A MINHA
MARATONA – 2012
Cheguei cedo
ao 1º de Maio, a manhã “acordou” solarenga, porém fria, e procurei um local
para tomar o meu “doping” matinal
(café) de preparação para a longa correria que me esperava. Depois foi a fase
de “recolhimento” no pavilhão gimnodesportivo, qual “Templo”, com dezenas de
“fiéis”.
Está na hora
de ir para a “partida”. Encontro Maratonistas, “velhos” e novos.
PUMMM…
ouve-se o “tiro”, vêem-se muitos “flash”
e lá vamos todos com sonhos para se tornarem realidade.
Com cerca de
5 Km de prova o ritmo é bom e descontraído ao longo da Av. Roma (Metro a Metro
com centenas de atletas “estafetistas” e apoiantes) (1). Depois de uma volta
turística por Lisboa (monótona) (1), o Cais do Sodré é já ali em baixo (1).
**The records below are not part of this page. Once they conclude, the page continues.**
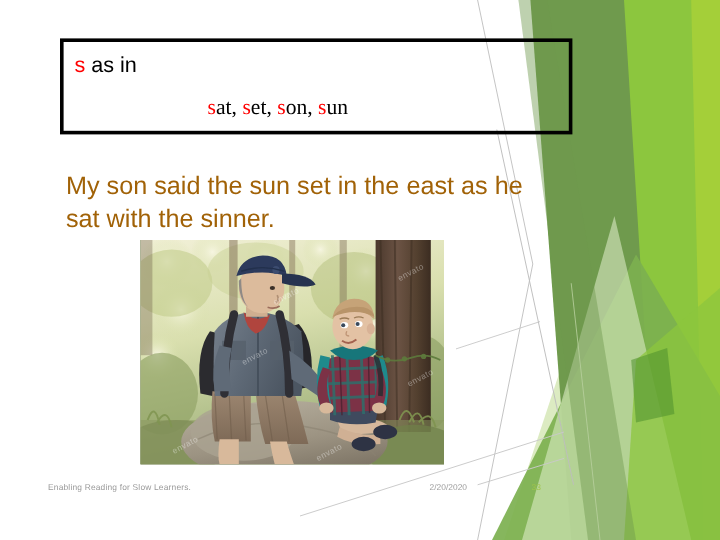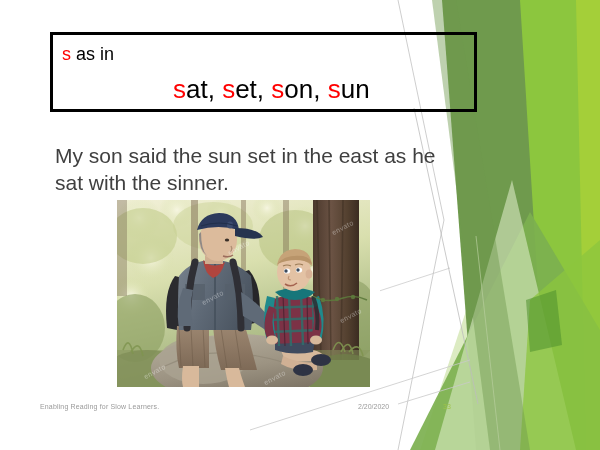--- a/index.html
+++ b/index.html
@@ -44,36 +44,37 @@
     top: 3px;
     font-size: 18px;
     line-height: 32px;
     color: #000000;
     white-space: nowrap;
   }
   #title-line-2 {
     position: absolute;
     left: 120px;
     top: 38px;
-    font-size: 26px;
+    font-size: 18px;
     line-height: 32px;
     color: #000000;
     white-space: nowrap;
+    font-family: Liberation Serif, serif;
   }
   .hl { color: #FF0000; }
 
   
   #body-text {
     position: absolute;
     left: 55px;
     top: 142px;
     width: 400px;
     font-size: 21px;
     line-height: 27px;
-    color: #404040;
+    color: #a16207;
   }
 
   
   #photo {
     position: absolute;
     left: 117px;
     top: 200px;
     width: 253px;
     height: 187px;
     overflow: hidden;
Após uma longa recta (Av. 24 de Julho) (2) chegámos a tempo de observar a
“partida da MEIA” que assim se juntou ao “bravos da Maratona” e já em sentido
contrário o “Russo Voador” que viria a vencer esta 27ª de Lisboa. Entretanto
observam-se apoios vários, não só em géneros (água, gel, bananas e laranjas),
bem como aplausos (de dentro e de fora), incentivos verbais e cartazes. De
entre eles destaco, “FORÇA PAI”, que “dava asas” a todos os pais, avós e não
só que passavam no “MURO”, cerca dos 35 Km.





De novo o
retorno ao Cais do Sodré com destino ao local de maior dificuldade do percurso
(Av. Almirante Reis / Areeiro) onde os pés se enterraram no asfalto Metro a Metro
(literalmente) (1) e passagem, de novo, na Av. Roma. Daí até à Meta foi só
“rolar” já com o “motor” desligado, - o percurso era sempre a descer – e o
apoio final dos “fans” destes eventos atléticos e acompanhantes nas bancadas do
bonito Estádio 1º de Maio em sintonia com a alegria, orgulho e emoção que só os
Maratonistas sentem ao cruzar a Meta.
Fernando
Carvalho
(Maratonista,
aposentado das lides - por dentro - por falta de “canetas” desde 1988, hoje
“freelancer” dos “tiros” fotográficos e apoiante de um novo Maratonista).
(1) –
Metropolitano de Lisboa.
(2) –
Fizemos uma boa caminhada de ida e volta.